#ThreatenedSpecies of the Week: Resinous Poverty Bush (Eremophila vernicosa)

The Resinous Poverty Bush (Eremophila vernicosa) is listed as Vulnerable under the Commonwealth Environment Protection and Biodiversity Conservation Act 1999 (EPBC Act) and the WA Biodiversity Conservation Act 2016.

The Resinous Poverty Bush is an erect, spreading shrub that grows up to 50cm high. It has elliptical dark green leaves that are thickened and glossy. Flowering can occur between July to September, and its tubular flowers can range in colour from pinkish-white to lilac-blue.

The Resinous Poverty Bush was thought to be extinct until it was rediscovered in 1999. It is endemic to Western Australia and is currently known from two populations in the central wheatbelt, approximately 20km east of Marchagee in the Northern Agricultural Region. The total area of occupancy for the Resinous Poverty Bush is less than 0.2 square kilometres, with one population occurring in a 45 acre fenced parcel of remnant vegetation, and the other occurring on a shire road verge.

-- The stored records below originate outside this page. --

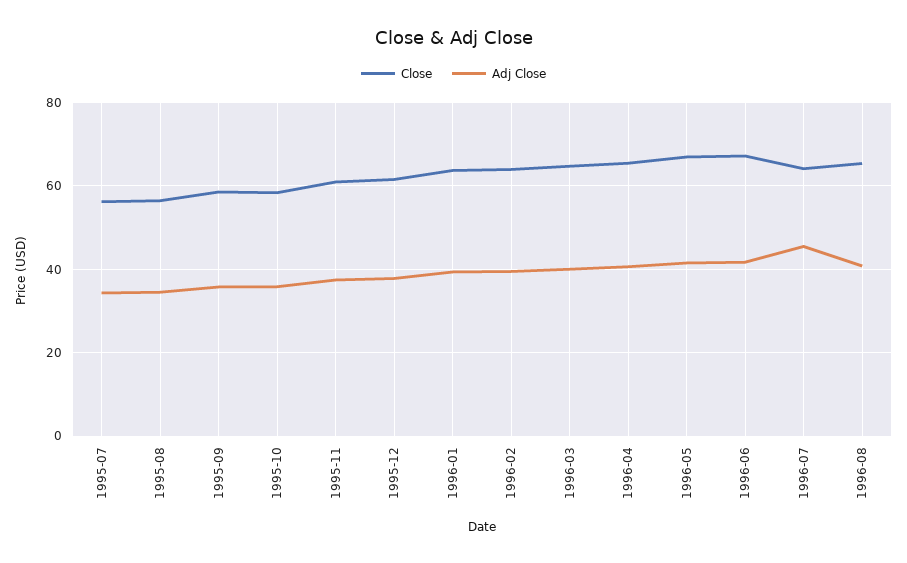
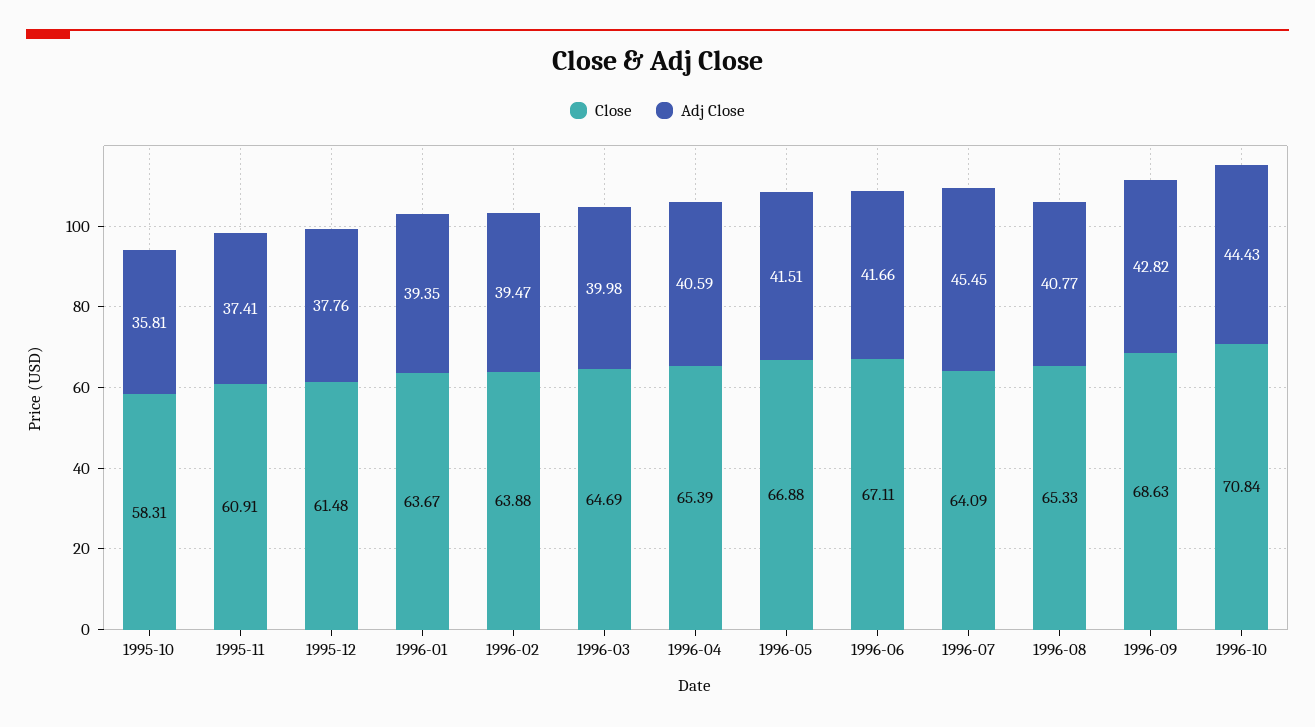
Close, 1995-07: 56 -> none
Adj Close, 1995-07: 34 -> none
Close, 1995-08: 56 -> none
Adj Close, 1995-08: 34 -> none
Close, 1995-09: 58 -> none
Adj Close, 1995-09: 36 -> none
Close, 1996-09: none -> 68.63
Adj Close, 1996-09: none -> 42.82
Close, 1996-10: none -> 70.84
Adj Close, 1996-10: none -> 44.43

The general ecology of the Resinous Poverty Bush is largely unknown, and research would be required to determine the species’ response to fire and soil disturbance, weed invasion, grazing and its susceptibility to disease.

Current threats to the Resinous Poverty Bush are unknown. As the smaller population occurs on a shire road verge, road maintenance and weeds may be a potential threat. Habitat destruction and clearing are also potential threats to populations which do not occur in secured tenure areas, such as nature reserves. The larger, fenced population may become threatened if there was a change to management or ownership which allowed grazing or habitat destruction.

 

Information Source: Government of Australia, Department of Environment and Energy and Department of Biodiversity, Conservation and Attractions, and Florabase.